Also it's not exactly 30 cm to a foot, and most Americans don't actually mentally imagine things with centimeters. If I told someone I was 184cm, they probably wouldn't know how tall that is immediately.


----------



## 1. Luftballon (Jul 23, 2011)

bulbasaur said:


> Hmm... let's say you start counting in base-11, with "A" representing the additional number: RH 1,2,3,4,5 LH 6,7,8,9,A RH 10,11,12,13,14 LH 15,16,17,18,19 RH 1A,20,21,22,23 LH 24,25,26,27,28
> 
> It falls apart quickly.


what? you get 0 1 2 3 4 5 6 7 8 9 a 10 11 12 13 14 15 16 17 18 19 1a 20. 0, 10, 20, and so on aren't on either hand; it's congruent to zero.

(but SIX SIX SIX SIX SIX is awesome SIX)


----------



## bulbasaur (Jul 23, 2011)

sreservoir said:


> what? you get 0 1 2 3 4 5 6 7 8 9 a 10 11 12 13 14 15 16 17 18 19 1a 20. 0, 10, 20, and so on aren't on either hand; it's congruent to zero.
> 
> (but SIX SIX SIX SIX SIX is awesome SIX)


Mind blown. It makes so much sense for some reason. My childhood is now corrupted.


----------



## 1. Luftballon (Jul 23, 2011)

well, apart from the fact that, 11, being prime, would kind of suck as a base.


----------



## Karkat Vantas (Jul 23, 2011)

sreservoir said:


> (SIX SIX SIX IS AWESOME)


brb, using this quote out of context everywhere

I was taught that an inch was roughly two and a half centimeters (2.56, I think). I was under the impression everyone learned it that way? How odd.

And measuring height in metric is a pain in the ass. Bluh.


----------



## Lord of the Fireflies (Jul 23, 2011)

Metric is much more useful in both scientific researches and everyday life.

WFT FEET AND MPH


----------



## Whirlpool (Jul 23, 2011)

2.54 centimeters = 1 inch.

But the weird bases of the imperial system are mostly for more exact measurements (i.e. a third of a foot is four inches, whereas a third of a meter is ~.33 meters).

Also: the metric system is technically the United States' official system (and has been for 150 years or so), but the government couldn't get everybody to switch. 

Incidentally the Sumerians used a base-60 number system (which is where we get our time conversions).


----------



## Michi (Jul 23, 2011)

Alvyren said:


> What, exactly, makes imperial easier apart from growing up with it?
> 
> Also it's not exactly 30 cm to a foot, and most Americans don't actually mentally imagine things with centimeters. If I told someone I was 184cm, they probably wouldn't know how tall that is immediately.

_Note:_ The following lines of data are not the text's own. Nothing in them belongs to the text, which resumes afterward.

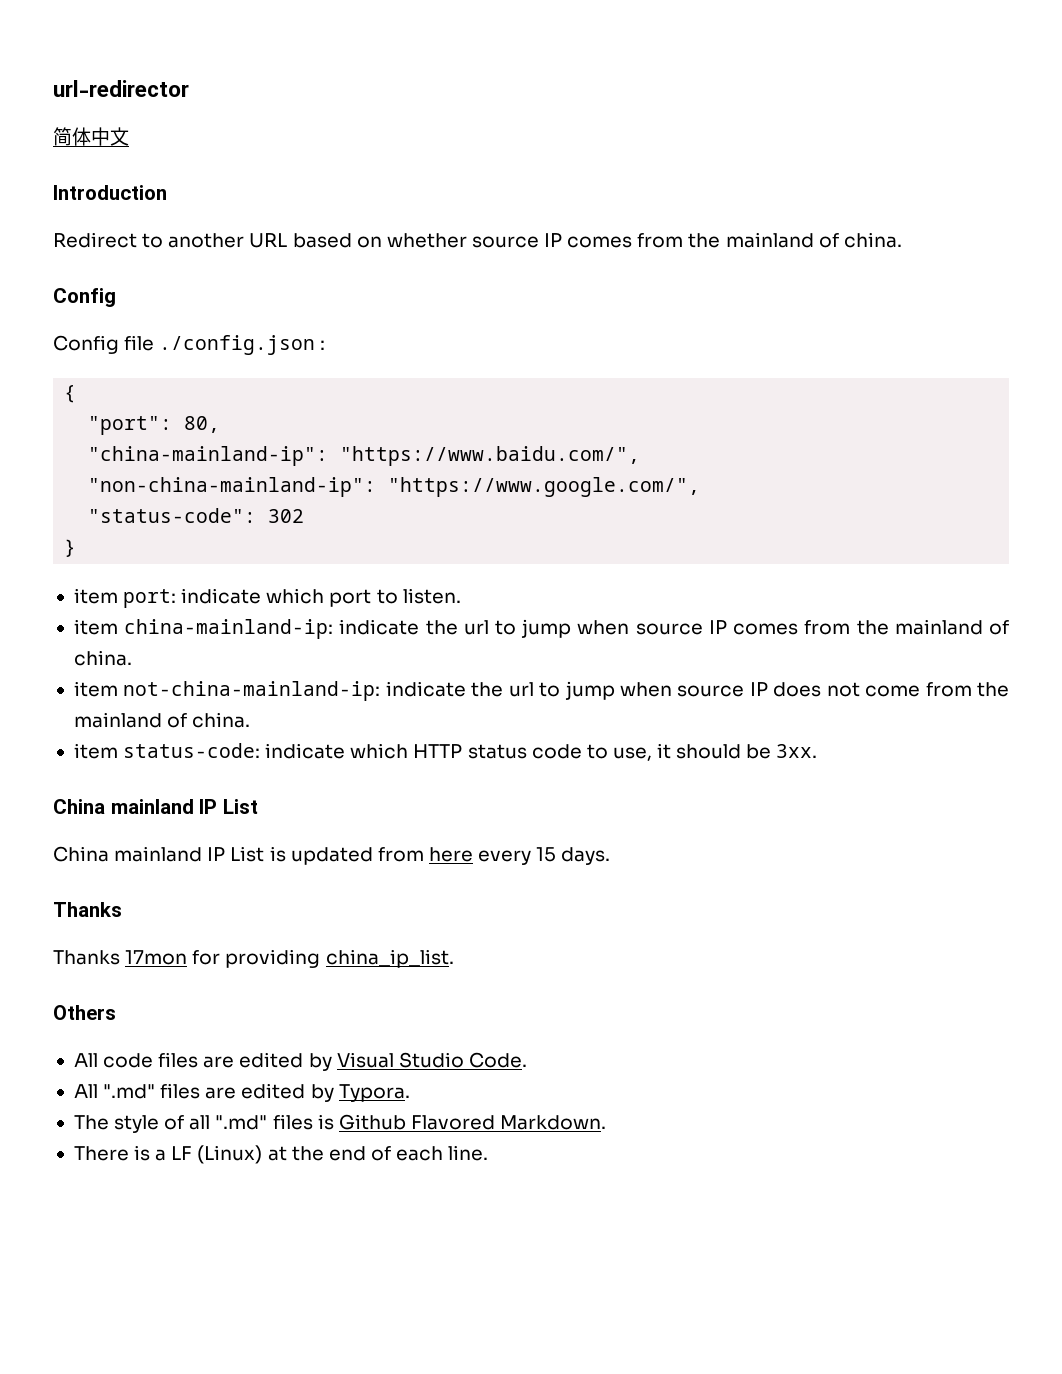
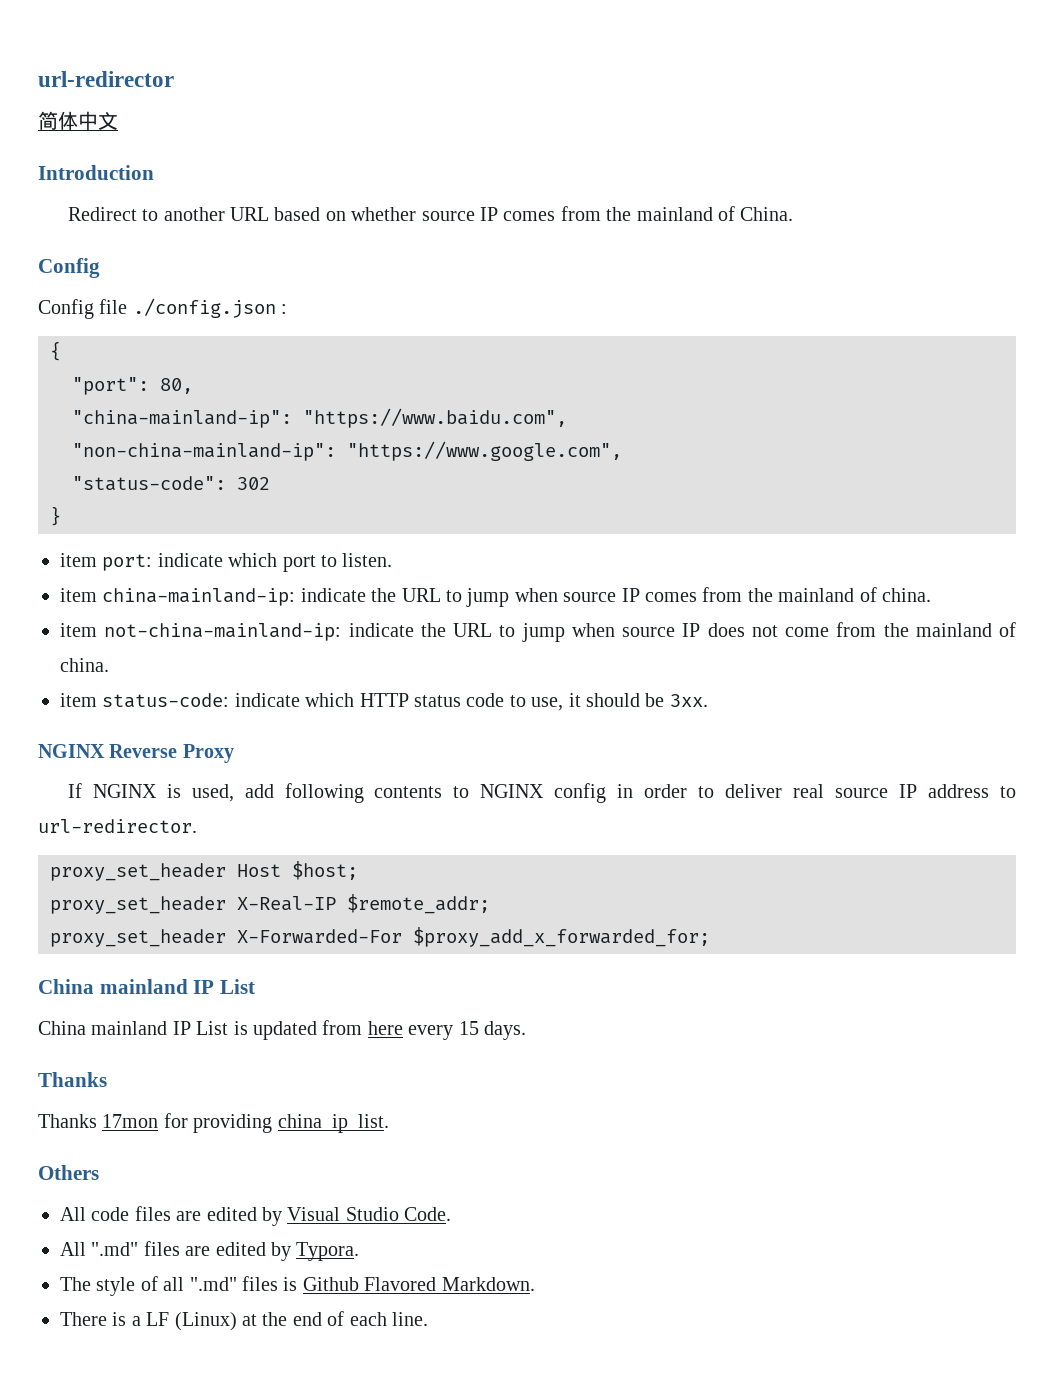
[843,232,902,248] china. -> [740,207,794,221] China.
[340,446,641,466] "https://www.baidu.com/", -> [303,408,567,428] "https://www.baidu.com",
[388,477,701,497] "https://www.google.com/", -> [347,441,622,461] "https://www.google.com",
[463,620,489,635] url -> [401,588,441,602] URL
[508,682,534,697] url -> [453,623,492,637] URL
(818, 751) none -> [38,744,234,763] [67,783,1016,803] [38,819,197,833] [50,861,358,881] [50,894,490,914] [50,927,710,947] // NGINX Reverse Proxy // If NGINX is used, add following contents to NGINX config in order to deliver real source IP address to url-redirector. // proxy_set_header Host $host; // proxy_set_header X-Real-IP $remote_addr; // proxy_set_header X-Forwarded-For $proxy_add_x_forwarded_for;

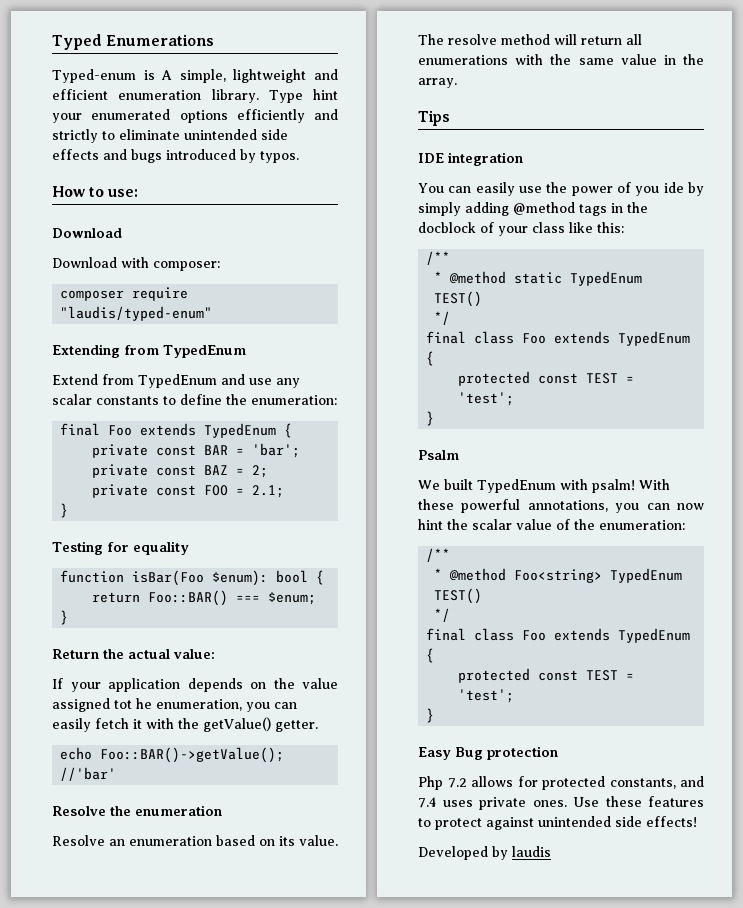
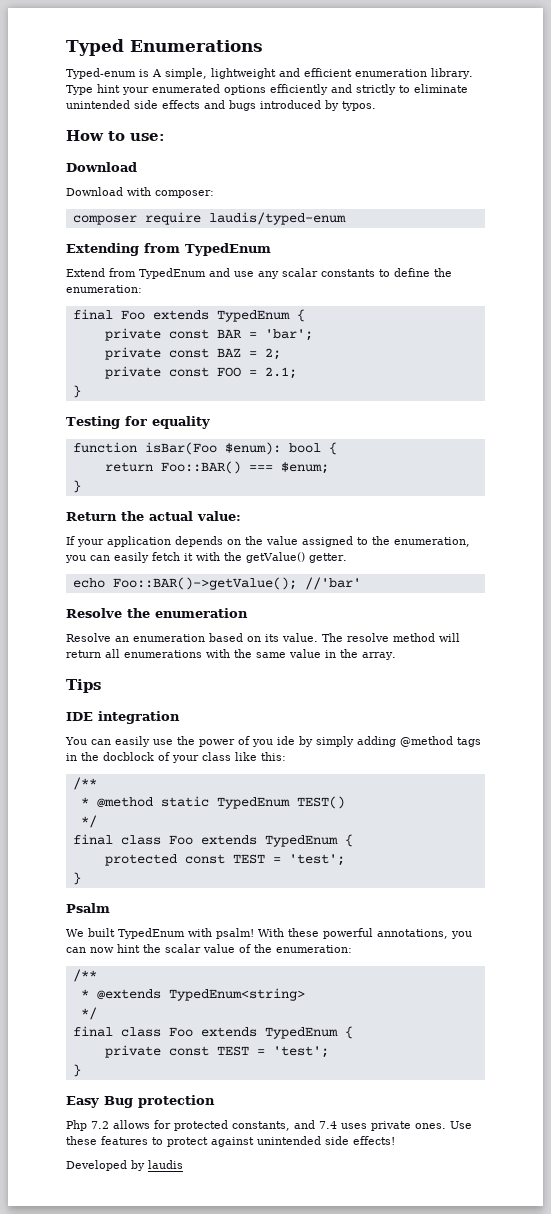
[60,306,213,321] "laudis/typed-enum" -> [208,212,346,225] laudis/typed-enum
[114,698,152,709] tot he -> [357,536,390,545] to the
[449,568,683,583] [434,588,483,604] [434,608,451,622] [426,628,691,643] [426,648,435,663] [458,668,531,683] @method Foo<string> TypedEnum TEST() // */ // final class Foo extends TypedEnum { // protected -> [96,988,305,1001] [80,1007,97,1020] [72,1026,353,1039] [104,1045,161,1058] @extends TypedEnum<string> // */ // final class Foo extends TypedEnum { // private

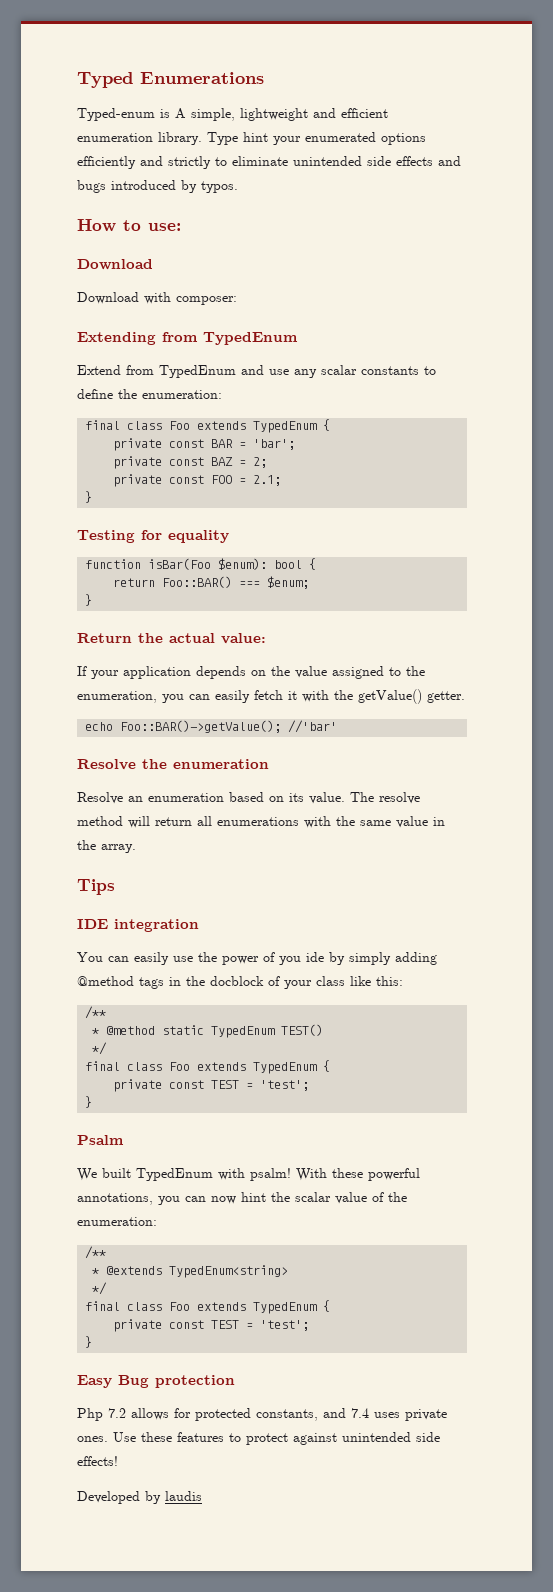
[72,212,346,225] // composer require laudis/typed-enum -> (237, 300) none
(113, 314) none -> [127,421,163,430] class
[104,854,177,866] protected -> [113,1079,163,1092] private

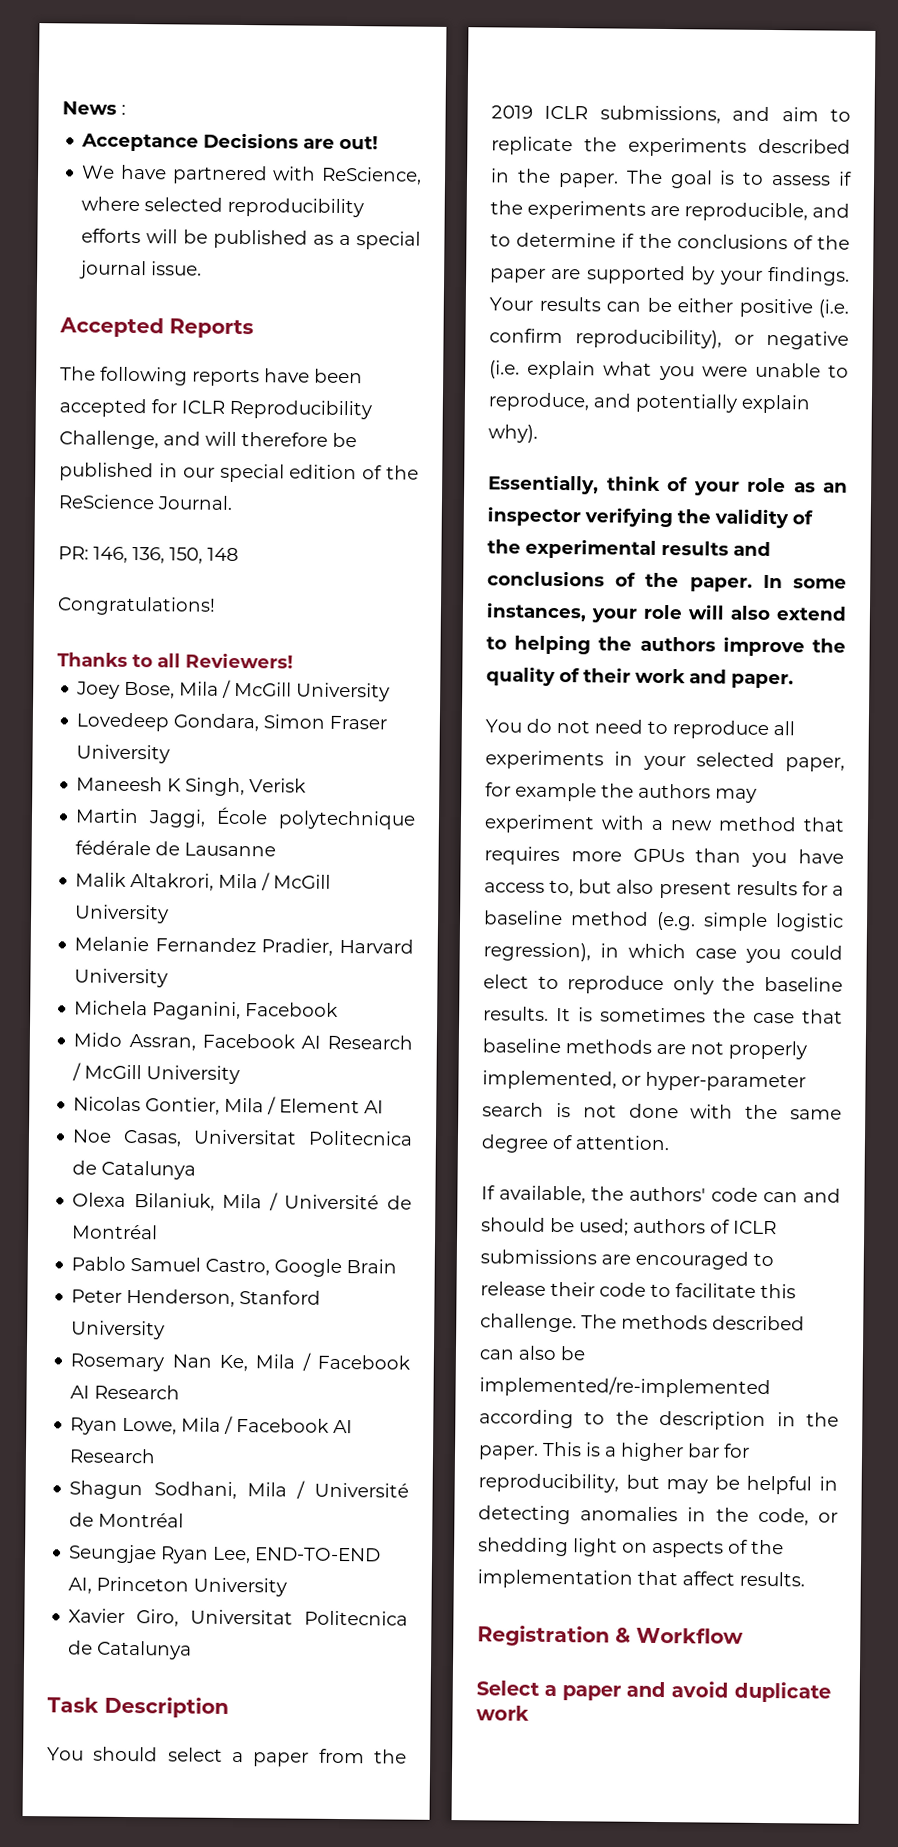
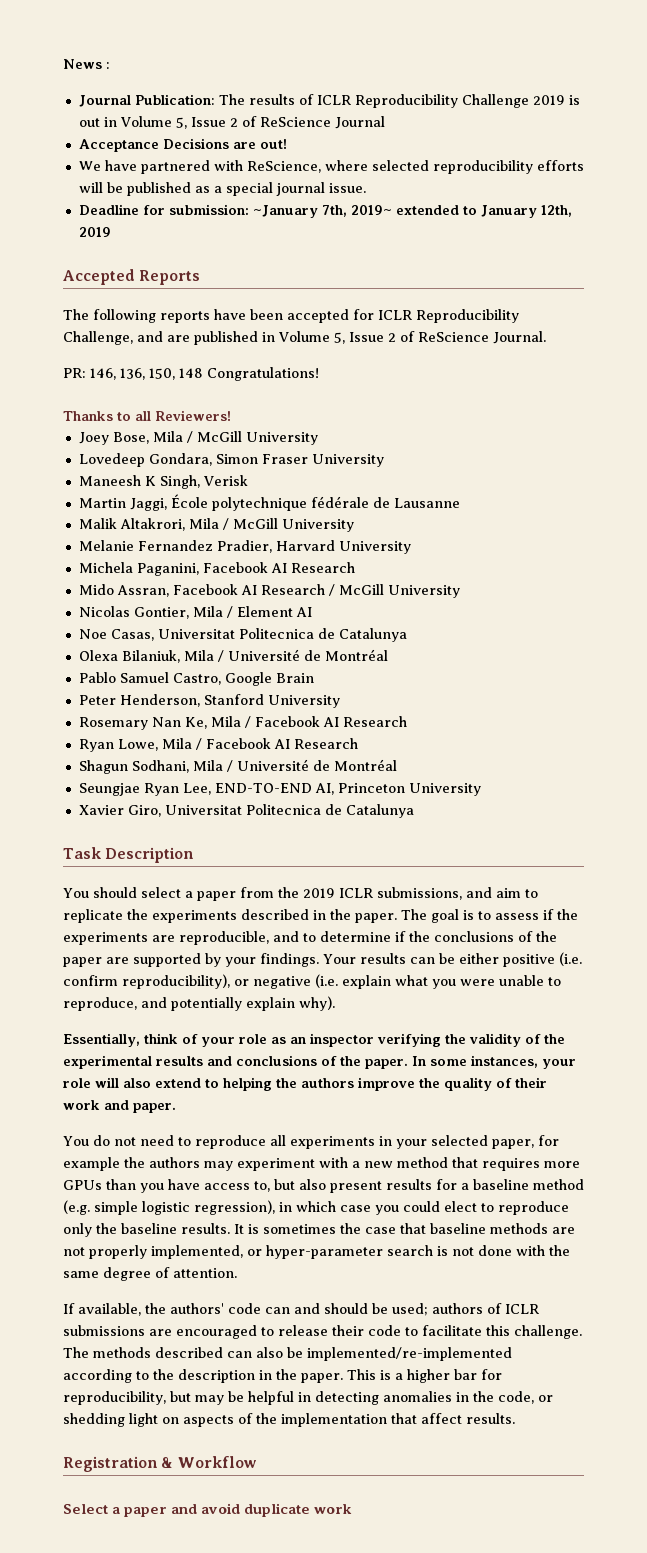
(126, 109) none -> [78,94,580,108] [78,116,385,129] // Journal Publication: The results of ICLR Reproducibility Challenge 2019 is out in Volume 5, Issue 2 of ReScience Journal
(203, 268) none -> [78,204,572,218] [78,227,111,237] // Deadline for submission: ~January 7th, 2019~ extended to January 12th, 2019
[205,431,357,448] [59,462,419,483] will therefore be published in our special edition of the -> [167,331,415,345] are published in Volume 5, Issue 2 of
(239, 554) // -> (203, 373) none
(339, 1009) none -> [270,562,355,573] AI Research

That's just it; I, as well as many other Americans, have trouble learning and using a system different from the one that's been engraved in my mind my whole life. Then there's the fact I find it much easier to state weight in pounds, height in feet and inches, distance in miles or yards, and so on.

And if we want to be really specific, it's 30.48 centimeters to a foot and 2.54 centimeters to one inch. Many people use centimeters to think of shorter measurements. Math and science classes generally require centimeters to be used for everything, and some more advanced classes in mathematics and chemistry use the metric system entirely. But for those we generally are given the conversions beforehand so as to not be confused by the new system, since most of us are so used to the Imperial system.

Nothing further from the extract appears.